Autant que vous pouvez détester cette affirmation, elle est vraie. Il y a à peine cent ans, personne ne pouvait écouter les grands classiques de Chopin, Bach et Salieri en dehors des orchestres. Maintenant, tous peuvent avoir les plus belles compositions et sonates sur leur iPod. En fait, aux États-Unis, ou les subventions à la culture font à peine quelques dizaines de sous par habitant, sont ceux qui ont le plus de musées et d'orchestres per capita au monde. On a accés aux plus grandes oeuvres littéraires et les bibliothéques privées comme celle de Thomas Jefferson au 18éme siécle (la plus grosse bibliothéque privée de l'époque) peuvent aisément être égalé de nous jours. On a accés à des livres écrit par des auteurs russes, allemands, britanniques, hollandais et traduit en français. On peut aller visiter les plus grand musées comme le Metropolitan Museum of Art (auquel la méchante entreprise Bloomberg contribue à coups de millions), alors que les musées était réservé à l'élite il y a à peine cinquante ans.
L'économie a tellement prospéré et s'est élargie que les vastes richesses crées permettent à des artistes de créer des niches auparavant improfitables. Nous avons tout simplement plus de choix qu'auparavant et comme les marchés sont plus gros, plus de choix s'offrent grâce à des niches. Je peux m'acheter sur iTunes les chansons de Klee (un groupe allemand inconnu de tous à part moi) ou les chansons de Doctor ou de Major Maker (un ami qui s'est démarré grâce aux bonbons Maynards - une méchante corporation). J'achéte une chanson pour 1,99$ et un album pour 7,99$. J'ai même une compilation des plus grandes chansons françaises pour 9.99$ sur iTunes. Ces mêmes artistes n'auraient probablement jamais pu exister il y a cinquante ans - personne n'aurait pu les trouver ou se les permettre. Le marché a permis de créer des niches et des créneaux de spécialisation si précis que personne ne connaît mais dont on peut tirer un décent revenu.

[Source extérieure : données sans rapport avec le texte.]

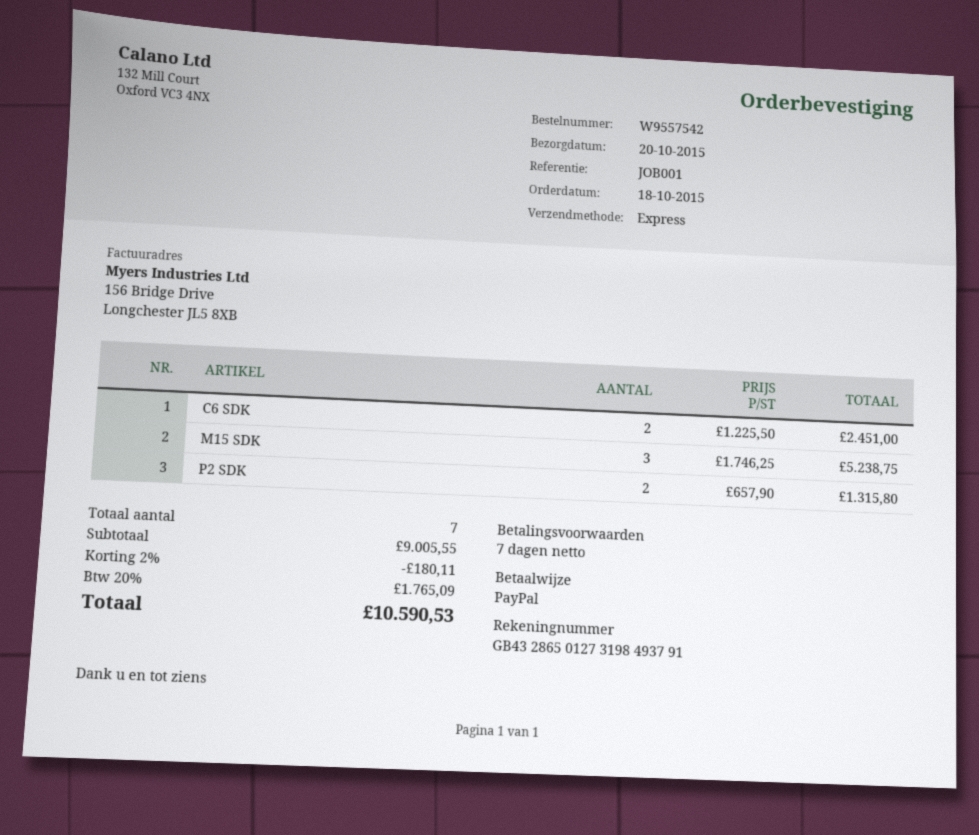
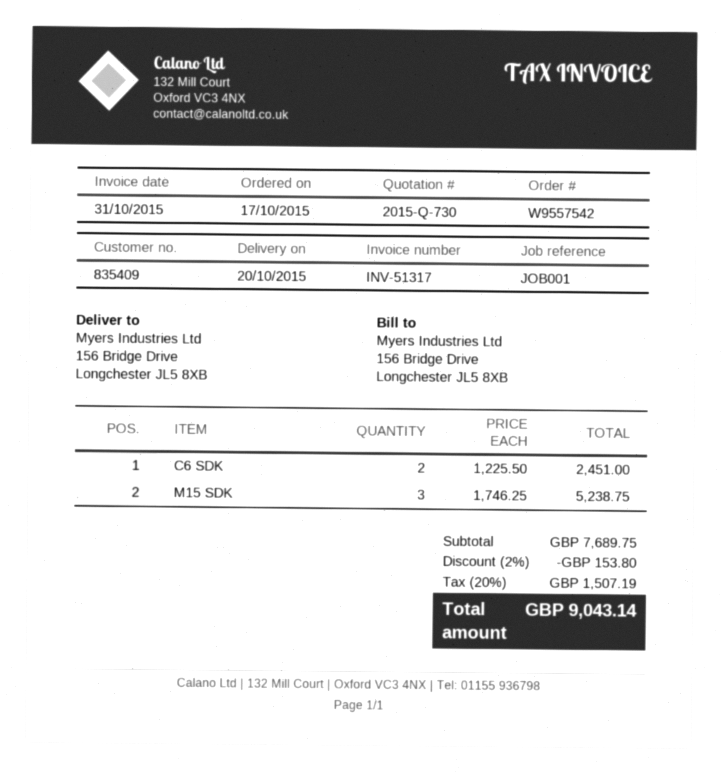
order date: 2015-10-18 -> 2015-10-17
P2 SDK: 2 x 657.90 = 1315.80 -> none
subtotal: 9005.55 -> 7689.75
discount: 2% = 180.11 -> 2% = 153.80
tax: 20% = 1765.09 -> 20% = 1507.19
total: 10590.53 -> 9043.14

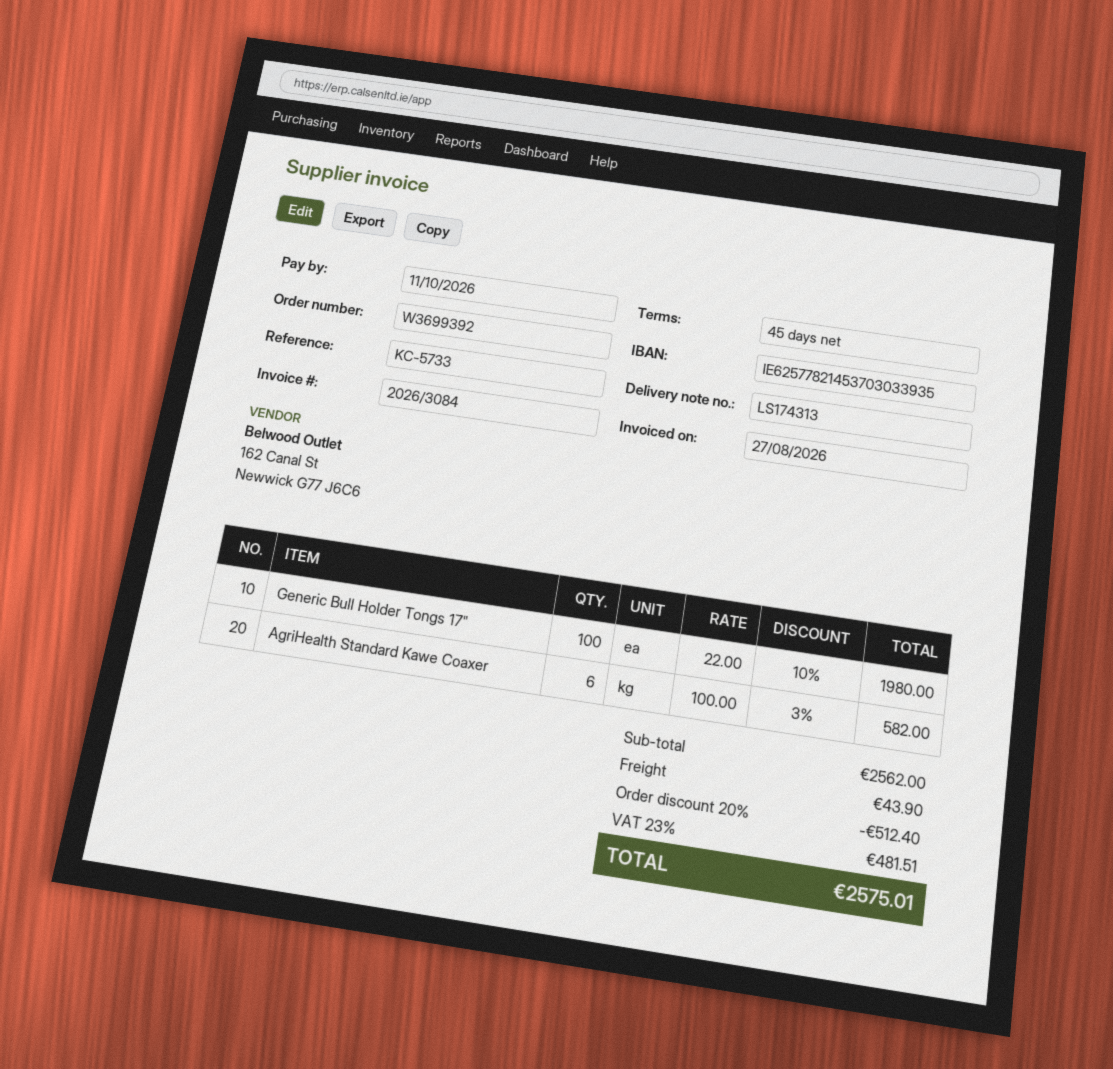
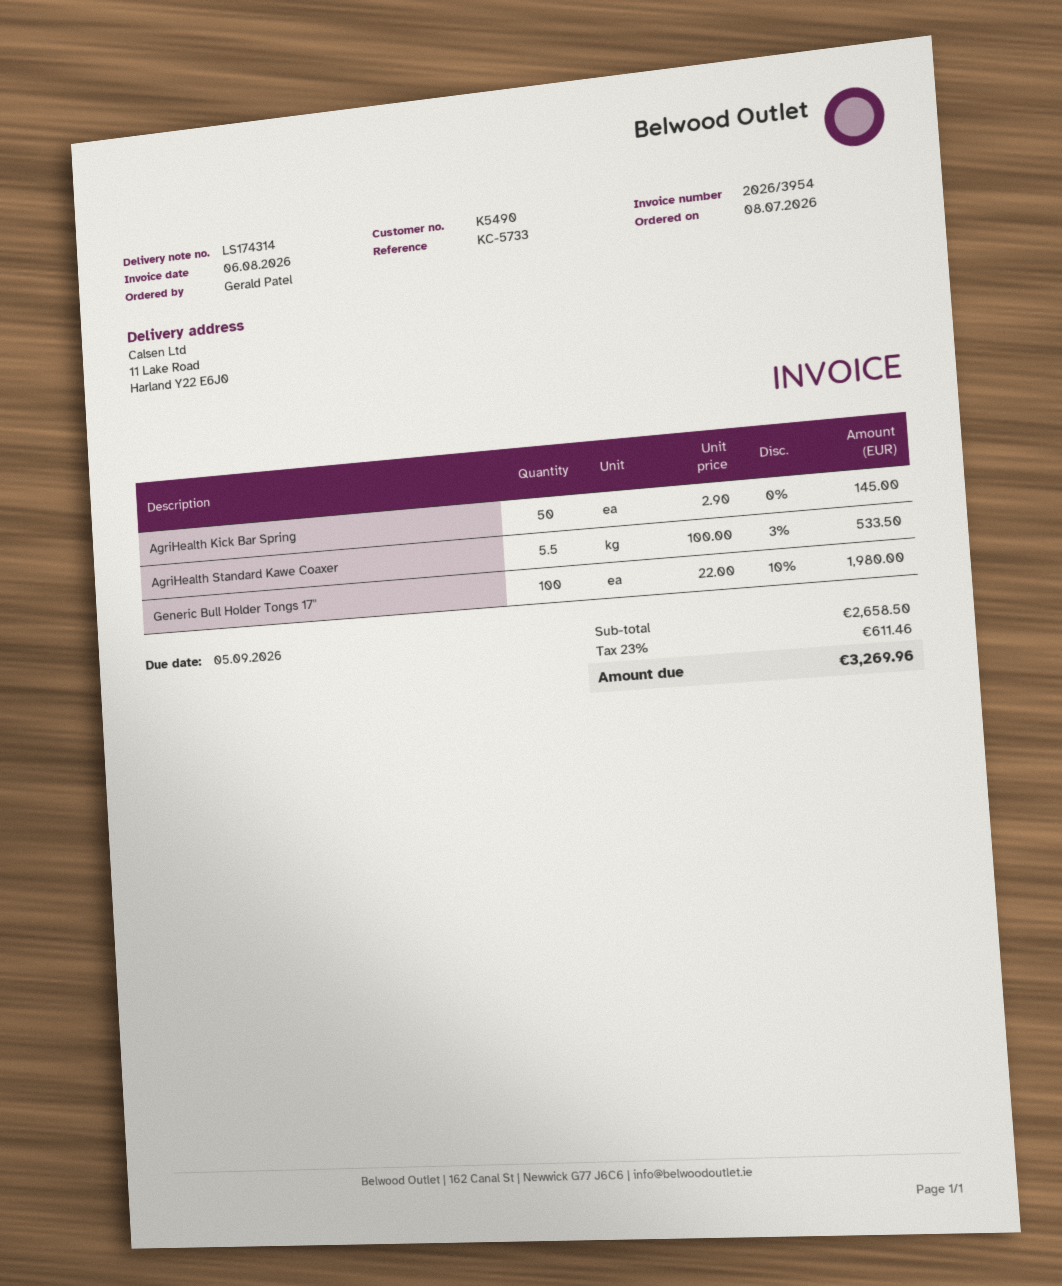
delivery note number: LS174313 -> LS174314
invoice number: 2026/3084 -> 2026/3954
invoice date: 2026-08-27 -> 2026-08-06
due date: 2026-10-11 -> 2026-09-05
AgriHealth Standard Kawe Coaxer: 6 x 100.00 - 3% = 582.00 -> 5.5 x 100.00 - 3% = 533.50
AgriHealth Kick Bar Spring: none -> 50 x 2.90 = 145.00
subtotal: 2562.00 -> 2658.50
discount: 20% = 512.40 -> none
shipping: 43.90 -> none
tax: 23% = 481.51 -> 23% = 611.46
total: 2575.01 -> 3269.96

Par ailleurs, quand l'État intervient dans la culture - il censure. Il encourage des tendances et choisit en quelque sorte des gagnants au lieu de laisser des mouvements émerger spontanément. Au siécle des lumiéres, les seuls patrons de la culture étaient les rois, princes et aristocrates. Si ca ne plaisait pas au roi, on pouvait dire au revoir aux arts. Maintenant, c'est des milliards de consommateurs qui choissent, ce n'est plus le diktat d'une seule personne.
Les peintres impresionnistes et le jazz sont nés soit en réaction à l'État soit à la société. Les mouvements qui émergent spontanément ont l'appui du public parce qu'il l'a choisi. Aprés tout, malgré toutes les subventions au Québec - c'est l'Alberta qui a le secteur culturel le plus développé au Canada. Aux États-Unis, les dépenses privées des ménages en culture sont considérables comparé au Canada malgré les faibles subventions. Peut-être parce que les artistes Américains tentent vraiment de créer de l'art ou d'être des maîtres dans l'art de quémander les fonctionnaires. On ne construit pas une culture à coups de subventions! On la construit en laissant les gens choisir!
Détester les conservateurs - ils ont bien des niaiseries - mais la culture c'est pas le point qui me dérange.